Stored items:
=== Begin Enclosure ===
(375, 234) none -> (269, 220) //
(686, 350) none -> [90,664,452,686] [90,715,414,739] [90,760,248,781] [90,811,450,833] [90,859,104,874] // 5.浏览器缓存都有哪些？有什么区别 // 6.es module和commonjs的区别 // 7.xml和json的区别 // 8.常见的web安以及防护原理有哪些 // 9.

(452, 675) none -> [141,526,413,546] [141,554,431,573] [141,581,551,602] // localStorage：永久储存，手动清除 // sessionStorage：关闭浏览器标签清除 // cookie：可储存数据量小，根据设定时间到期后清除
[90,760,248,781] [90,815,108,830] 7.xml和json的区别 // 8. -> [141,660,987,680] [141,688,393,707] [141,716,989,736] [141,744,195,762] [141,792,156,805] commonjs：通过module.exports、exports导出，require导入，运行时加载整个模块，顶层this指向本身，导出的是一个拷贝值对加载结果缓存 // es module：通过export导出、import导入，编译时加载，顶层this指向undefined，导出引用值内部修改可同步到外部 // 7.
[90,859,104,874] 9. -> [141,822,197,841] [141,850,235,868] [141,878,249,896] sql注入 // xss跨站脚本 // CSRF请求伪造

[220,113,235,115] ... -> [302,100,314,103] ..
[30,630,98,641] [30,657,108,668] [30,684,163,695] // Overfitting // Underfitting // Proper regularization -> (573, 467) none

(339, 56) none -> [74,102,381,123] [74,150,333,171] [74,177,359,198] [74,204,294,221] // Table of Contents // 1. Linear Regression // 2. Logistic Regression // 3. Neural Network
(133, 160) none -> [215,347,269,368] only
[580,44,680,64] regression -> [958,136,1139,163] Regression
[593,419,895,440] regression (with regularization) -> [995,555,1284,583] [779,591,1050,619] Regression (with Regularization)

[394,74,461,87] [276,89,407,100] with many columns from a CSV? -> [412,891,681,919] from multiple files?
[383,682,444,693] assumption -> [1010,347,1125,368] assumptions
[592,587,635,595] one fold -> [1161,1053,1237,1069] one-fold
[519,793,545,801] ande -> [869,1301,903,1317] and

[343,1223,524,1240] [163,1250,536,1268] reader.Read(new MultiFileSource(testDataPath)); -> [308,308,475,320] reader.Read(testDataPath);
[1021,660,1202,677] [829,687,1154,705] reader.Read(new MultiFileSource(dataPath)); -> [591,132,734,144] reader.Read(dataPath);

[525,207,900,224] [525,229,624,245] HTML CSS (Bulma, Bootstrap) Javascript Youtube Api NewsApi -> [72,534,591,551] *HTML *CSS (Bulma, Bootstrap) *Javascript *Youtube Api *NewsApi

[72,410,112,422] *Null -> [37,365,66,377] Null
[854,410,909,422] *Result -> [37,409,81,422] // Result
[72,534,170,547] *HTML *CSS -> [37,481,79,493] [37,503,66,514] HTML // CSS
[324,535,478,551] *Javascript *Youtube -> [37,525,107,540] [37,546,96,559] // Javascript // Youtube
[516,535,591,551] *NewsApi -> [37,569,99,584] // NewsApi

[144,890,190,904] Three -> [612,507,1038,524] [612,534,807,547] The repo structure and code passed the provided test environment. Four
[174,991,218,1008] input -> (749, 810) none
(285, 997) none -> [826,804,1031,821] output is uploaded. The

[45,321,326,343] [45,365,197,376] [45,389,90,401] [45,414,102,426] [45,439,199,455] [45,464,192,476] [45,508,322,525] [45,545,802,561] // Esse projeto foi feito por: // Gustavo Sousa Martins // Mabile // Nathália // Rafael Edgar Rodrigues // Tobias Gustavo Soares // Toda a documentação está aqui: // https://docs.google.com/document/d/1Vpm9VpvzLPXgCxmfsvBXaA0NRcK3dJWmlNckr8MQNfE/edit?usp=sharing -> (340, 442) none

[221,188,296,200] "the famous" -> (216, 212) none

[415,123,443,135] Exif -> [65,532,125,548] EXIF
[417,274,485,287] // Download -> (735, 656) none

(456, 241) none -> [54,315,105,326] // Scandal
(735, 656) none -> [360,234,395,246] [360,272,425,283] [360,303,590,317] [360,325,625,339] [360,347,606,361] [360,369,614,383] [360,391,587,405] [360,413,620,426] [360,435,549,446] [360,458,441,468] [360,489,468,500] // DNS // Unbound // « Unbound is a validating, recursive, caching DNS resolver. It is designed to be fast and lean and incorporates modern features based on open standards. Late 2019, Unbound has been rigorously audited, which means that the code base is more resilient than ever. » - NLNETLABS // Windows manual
=== End Enclosure ===
What you return should be exactly the lines above, starting at the one with "[854,410,909,422] *Result ->" and ending at the one with "[516,535,591,551] *NewsApi ->", and nothing else.

[854,410,909,422] *Result -> [37,409,81,422] // Result
[72,534,170,547] *HTML *CSS -> [37,481,79,493] [37,503,66,514] HTML // CSS
[324,535,478,551] *Javascript *Youtube -> [37,525,107,540] [37,546,96,559] // Javascript // Youtube
[516,535,591,551] *NewsApi -> [37,569,99,584] // NewsApi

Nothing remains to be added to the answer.